Some politicians are as dull as ditchwater, but many have a genuinely wicked sense of humour and love an audience, however small. (I remember an evening in 1990 in a Bradford curry house with a lovely man called Derek Fatchett, a Labour MP who died far too young, who made the three or four of us present laugh so much that my head hurt. I can’t recall a single joke that he told, but it was one of those glorious nights, doubtless fuelled by lager and poppadoms, that you hope won’t end too soon.)

From the other side of the house comes Michael Gove, behind whose overgrown schoolboy looks is a mind which comes up with a stream of witty repartee. In the new, slightly risqué, Tory party he is a rising star, and is therefore allowed to write columns, like this one for The Times, which poke tongue-in-cheek fun at his colleagues. ‘Is your partner Tory enough?’, he wants to know, setting a quiz to find out. In the answer to Question No. 6, he states that if ‘The Dam Busters’ or ‘any film where Jerry gets it in the eye’ is your favourite you are ‘Simply Too Tory for words’ and need to be cossetted with copies of the Salisbury Review and bloater-paste sandwiches. 

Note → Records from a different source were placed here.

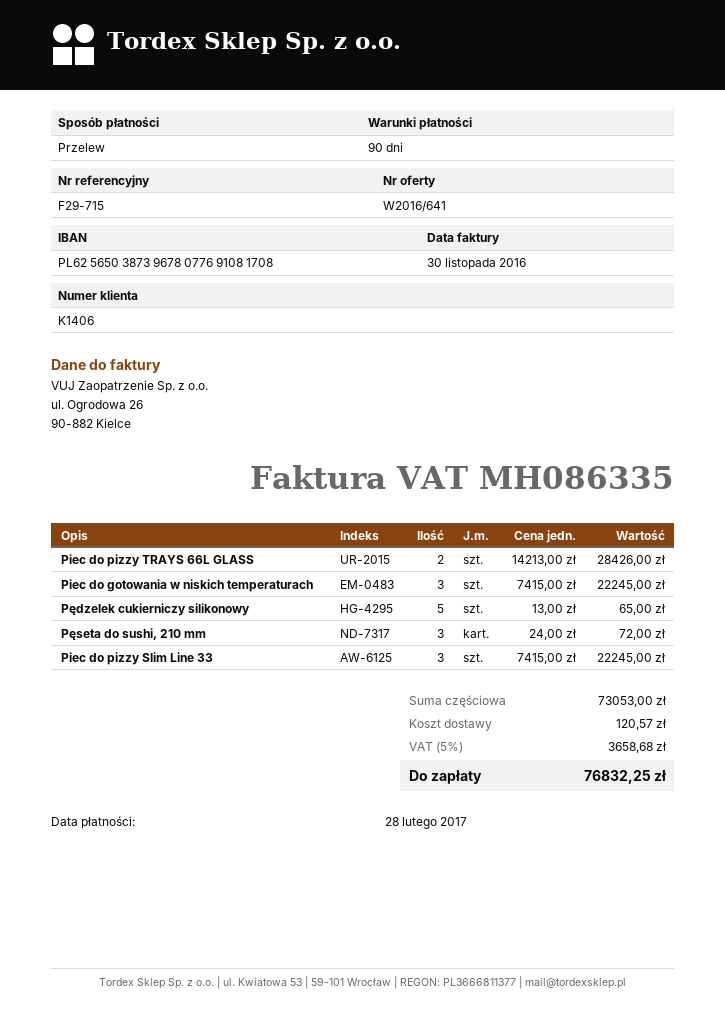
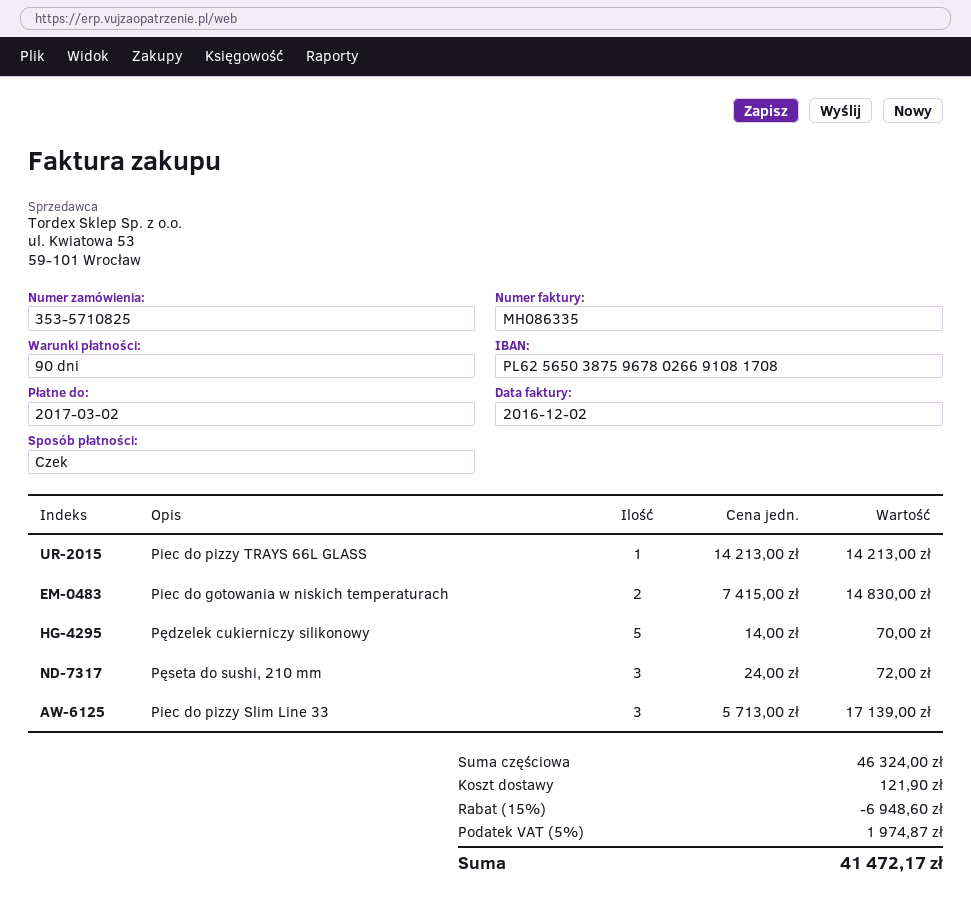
invoice date: 2016-11-30 -> 2016-12-02
due date: 2017-02-28 -> 2017-03-02
payment method: bank transfer -> cheque
bank account: PL62565038739678077691081708 -> PL62565038759678026691081708
Piec do pizzy TRAYS 66L GLASS: 2 x 14213.00 = 28426.00 -> 1 x 14213.00 = 14213.00
Piec do gotowania w niskich temperaturach: 3 x 7415.00 = 22245.00 -> 2 x 7415.00 = 14830.00
Pędzelek cukierniczy silikonowy: 5 x 13.00 = 65.00 -> 5 x 14.00 = 70.00
Piec do pizzy Slim Line 33: 3 x 7415.00 = 22245.00 -> 3 x 5713.00 = 17139.00
subtotal: 73053.00 -> 46324.00
discount: none -> 15% = 6948.60
shipping: 120.57 -> 121.90
tax: 5% = 3658.68 -> 5% = 1974.87
total: 76832.25 -> 41472.17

For some reason, that sentence conjures up to me an image of someone not unlike the sainted Stephen Fry – but he bats for the other team in politics, as well as in his private life. I have no way of knowing the truth, but the great man always sounds as though he wears a smoking jacket in his rare moments of leisure. Last night, he was a guest team captain on ‘Never Mind the Buzzcocks’, next weekend he is going to be driving a taxi around the USA. Has he finished his work on the new Dambusters script is the question to which we all want to know the answer!